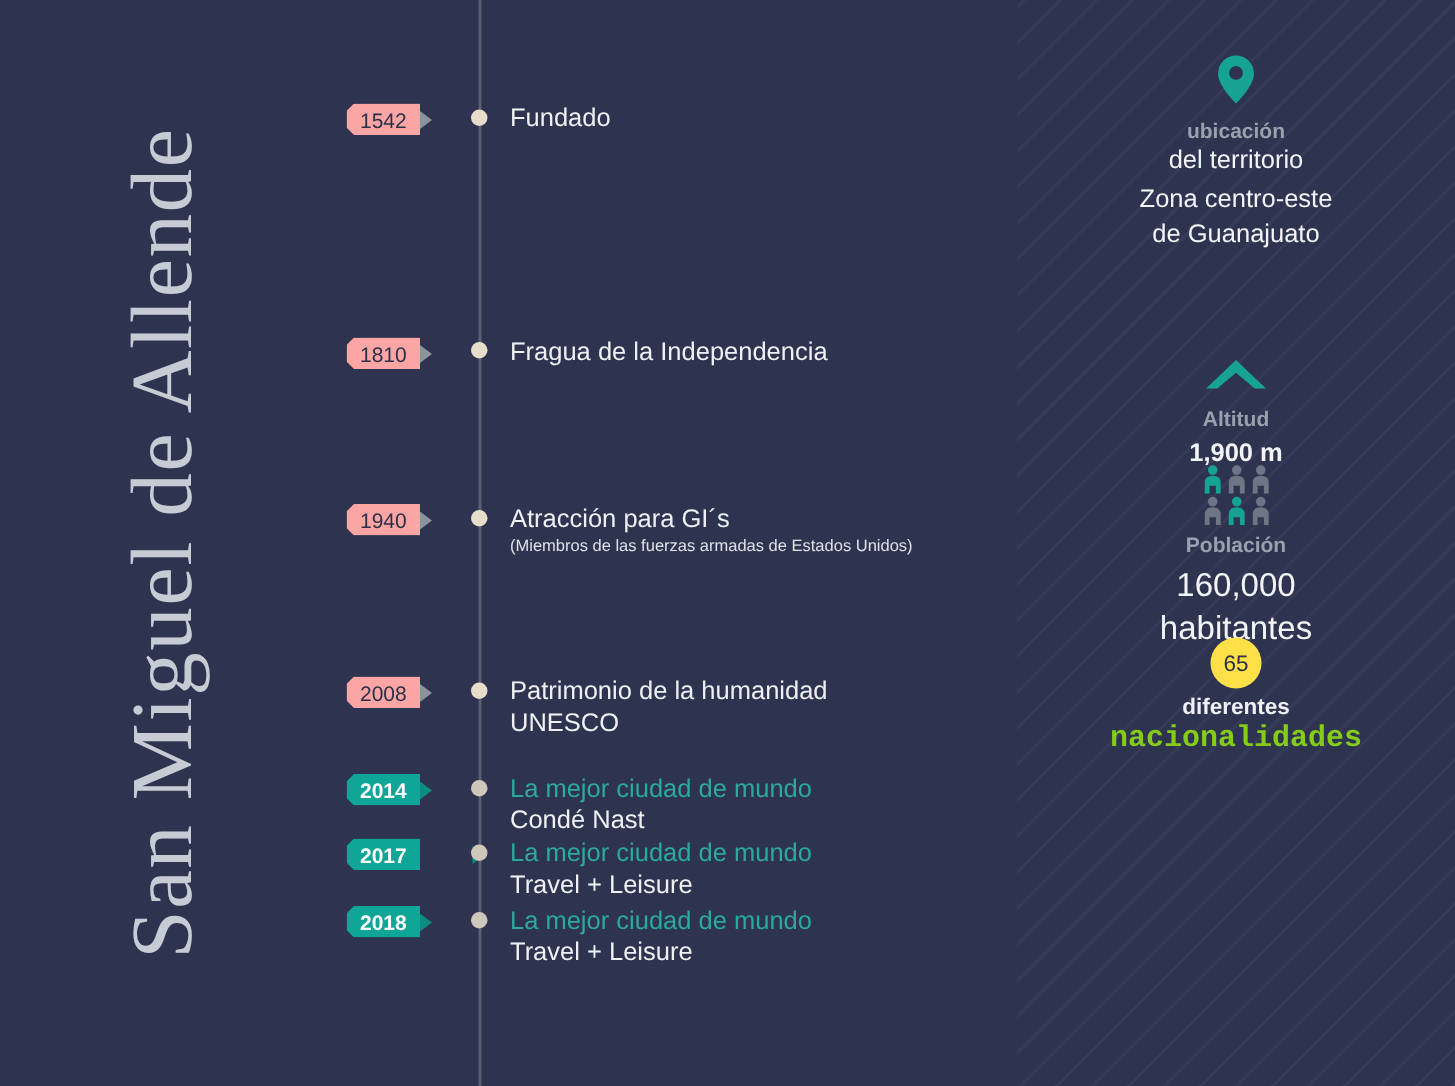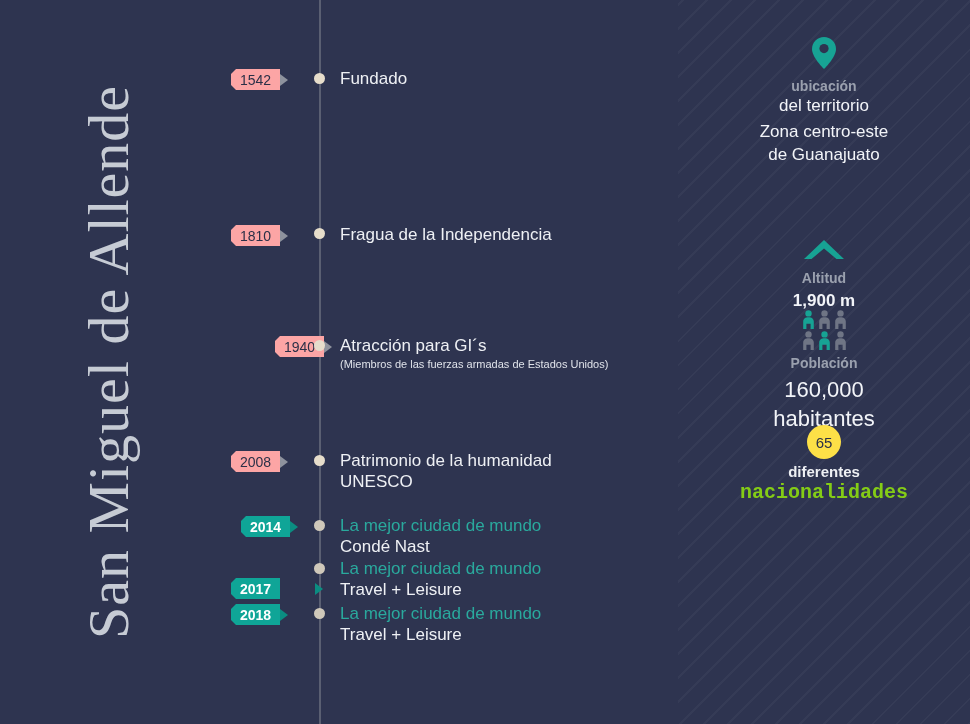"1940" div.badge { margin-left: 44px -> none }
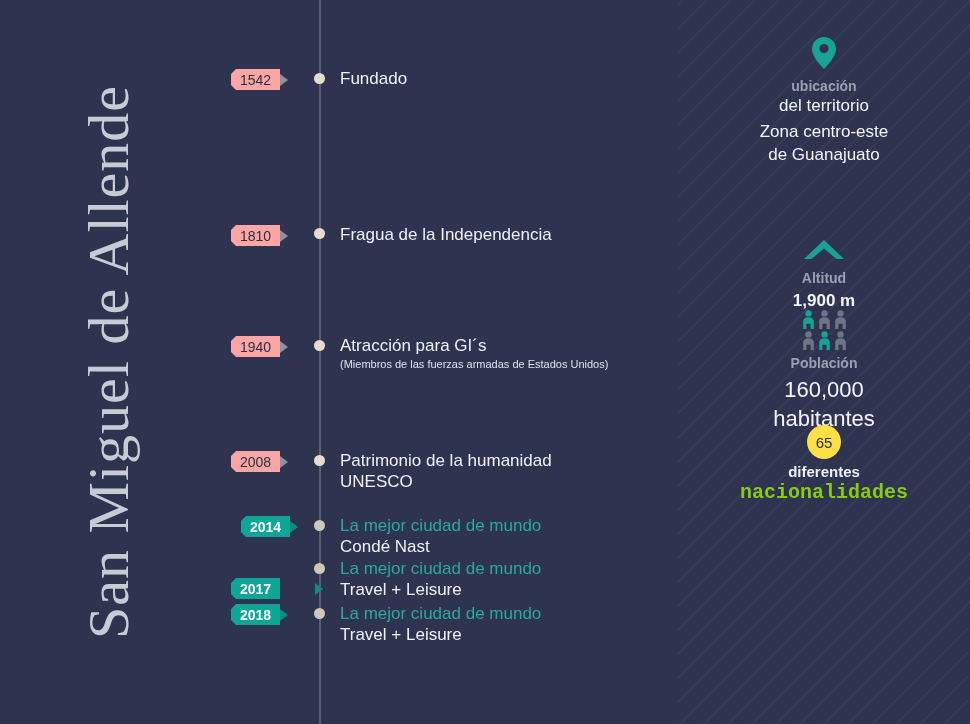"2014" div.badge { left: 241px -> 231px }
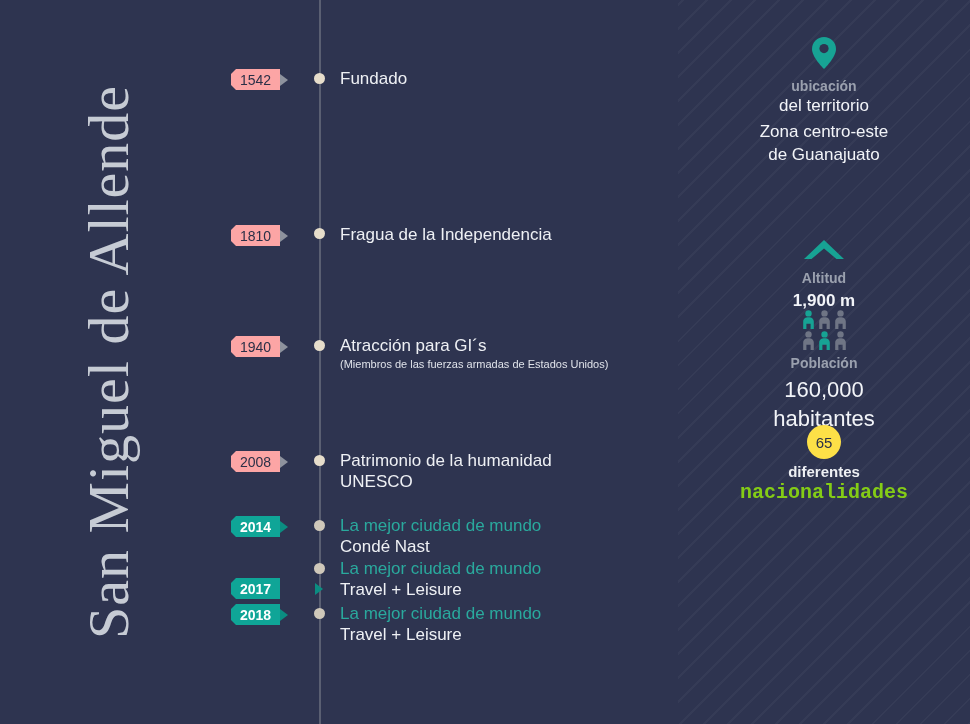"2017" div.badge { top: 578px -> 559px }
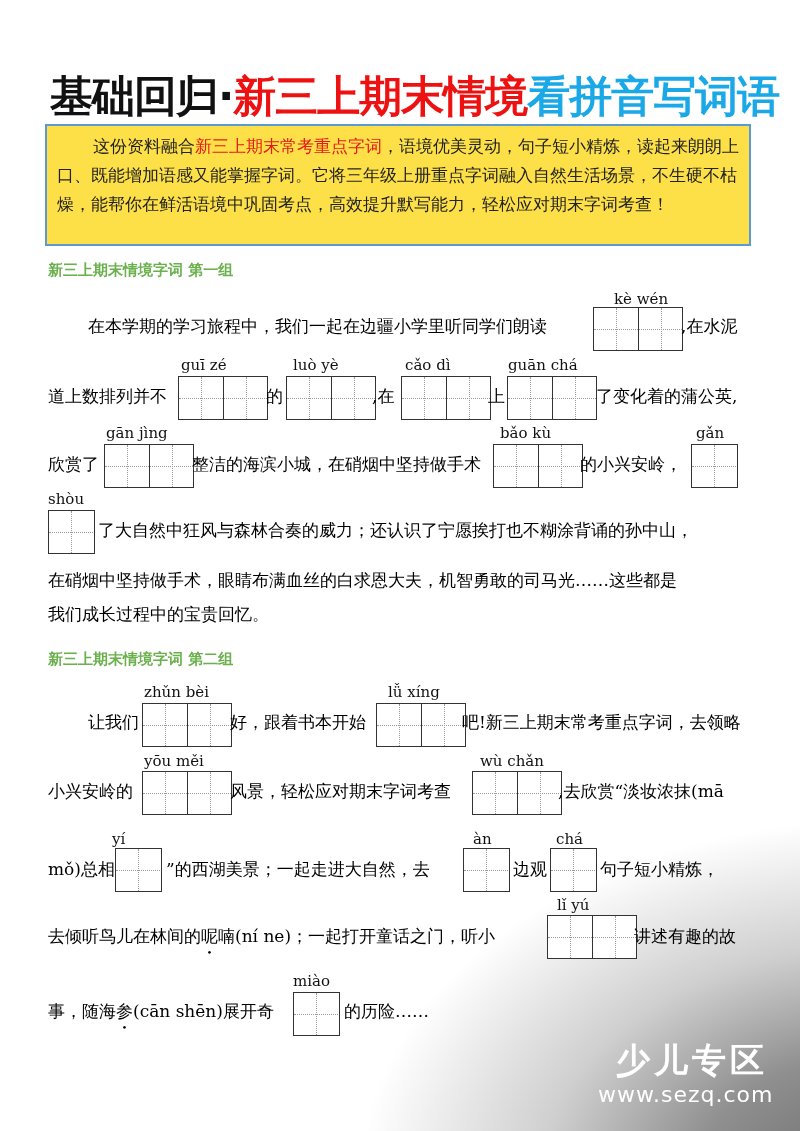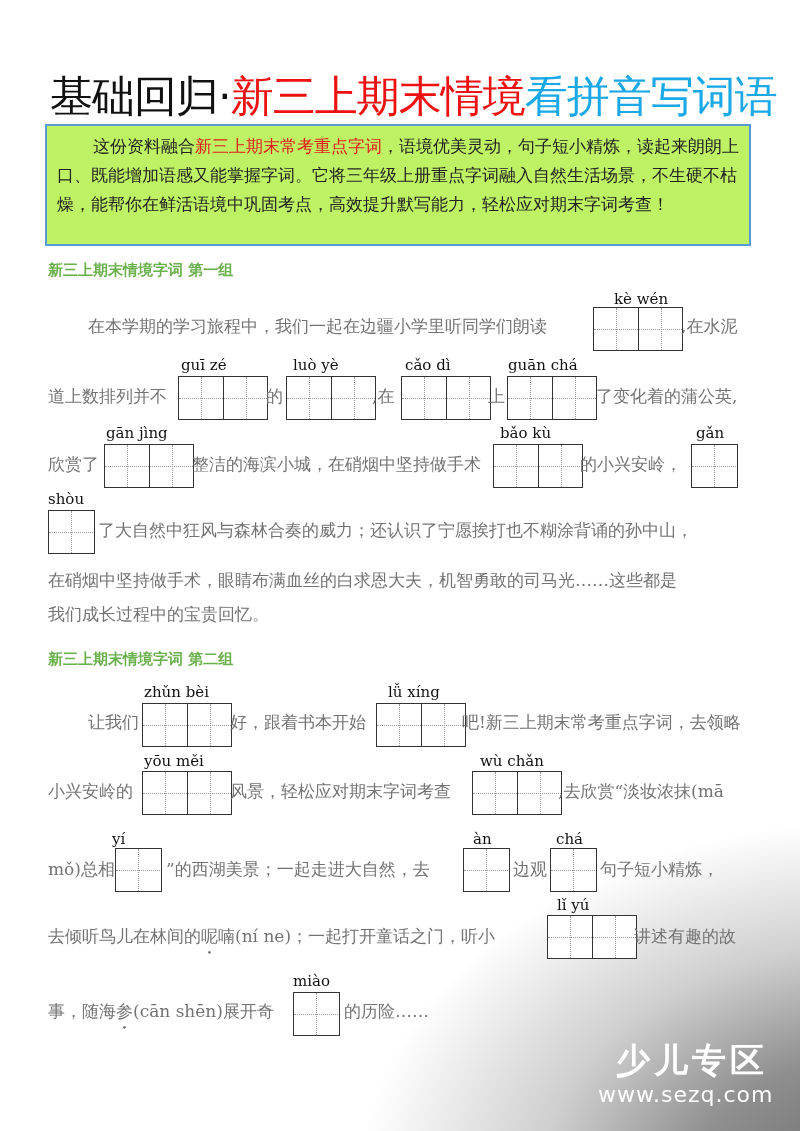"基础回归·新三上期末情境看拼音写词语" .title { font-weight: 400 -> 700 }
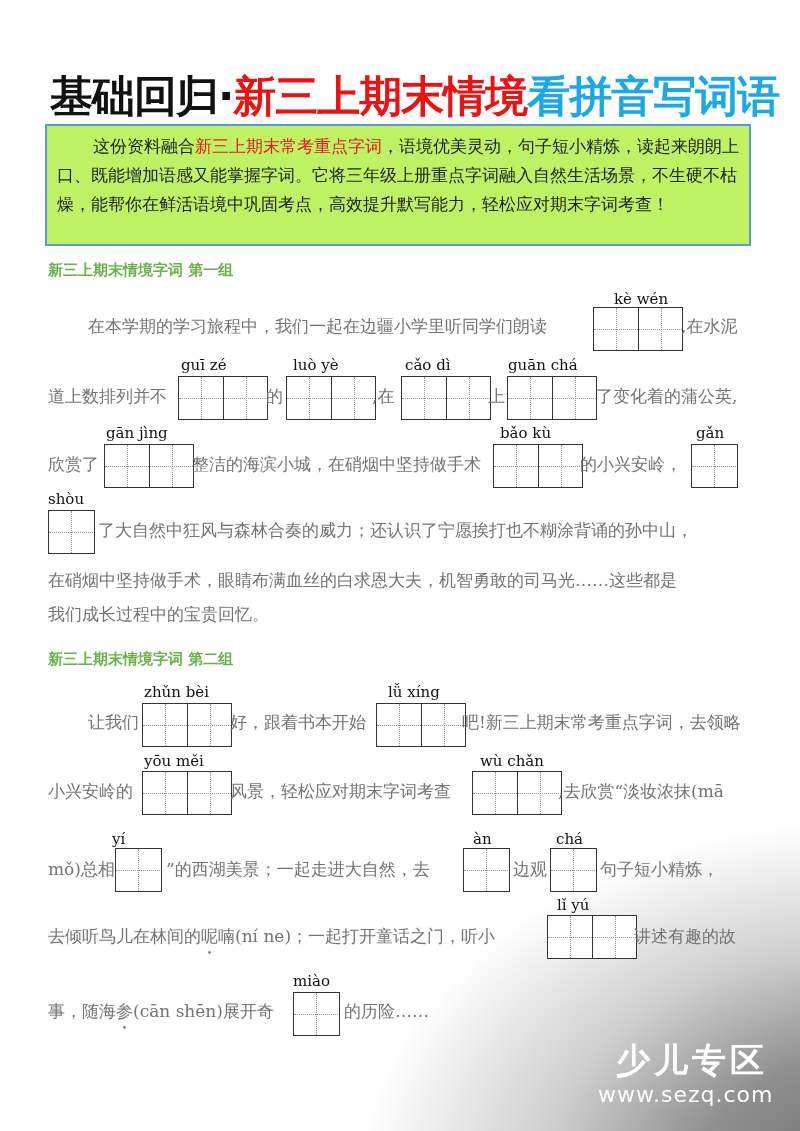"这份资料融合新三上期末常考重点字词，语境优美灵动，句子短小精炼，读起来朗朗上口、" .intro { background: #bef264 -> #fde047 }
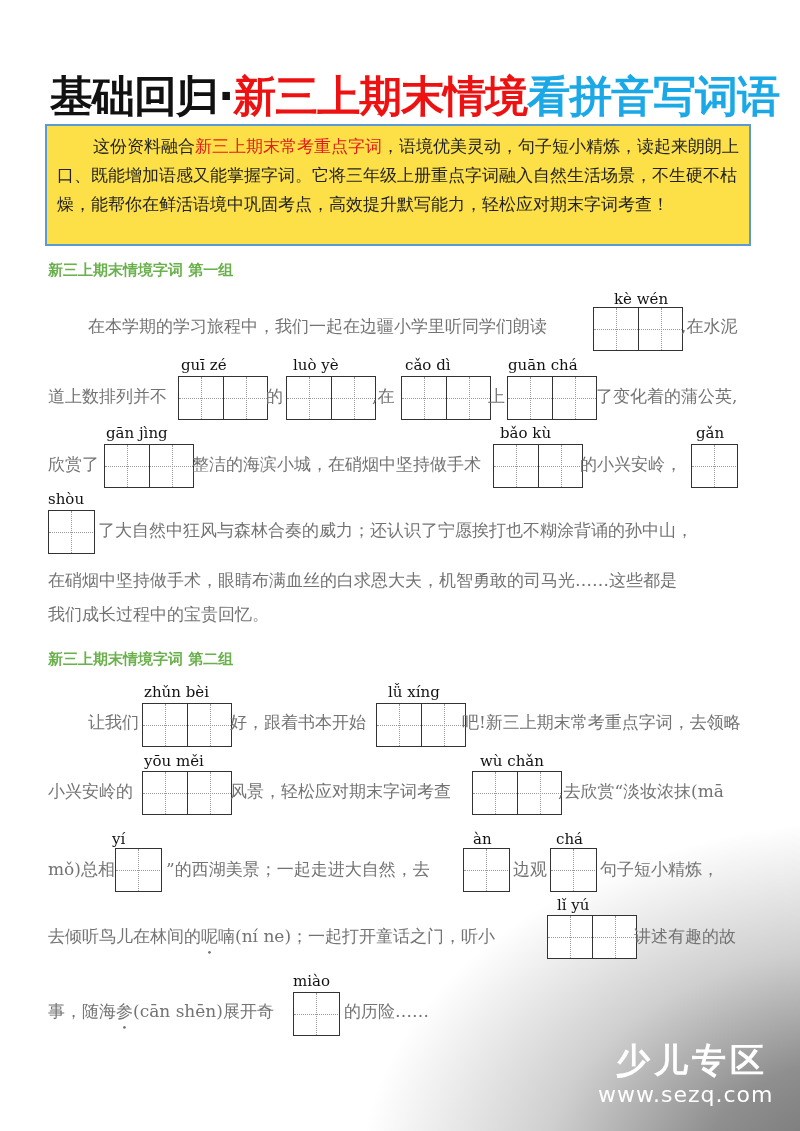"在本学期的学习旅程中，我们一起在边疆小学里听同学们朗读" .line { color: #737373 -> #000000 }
════════════════
## Task item
Write the data above out again exactly, minus its pictures.

## Result below
"1940" div.badge { margin-left: 44px -> none }
"2014" div.badge { left: 241px -> 231px }
"2017" div.badge { top: 578px -> 559px }
"基础回归·新三上期末情境看拼音写词语" .title { font-weight: 400 -> 700 }
"这份资料融合新三上期末常考重点字词，语境优美灵动，句子短小精炼，读起来朗朗上口、" .intro { background: #bef264 -> #fde047 }
"在本学期的学习旅程中，我们一起在边疆小学里听同学们朗读" .line { color: #737373 -> #000000 }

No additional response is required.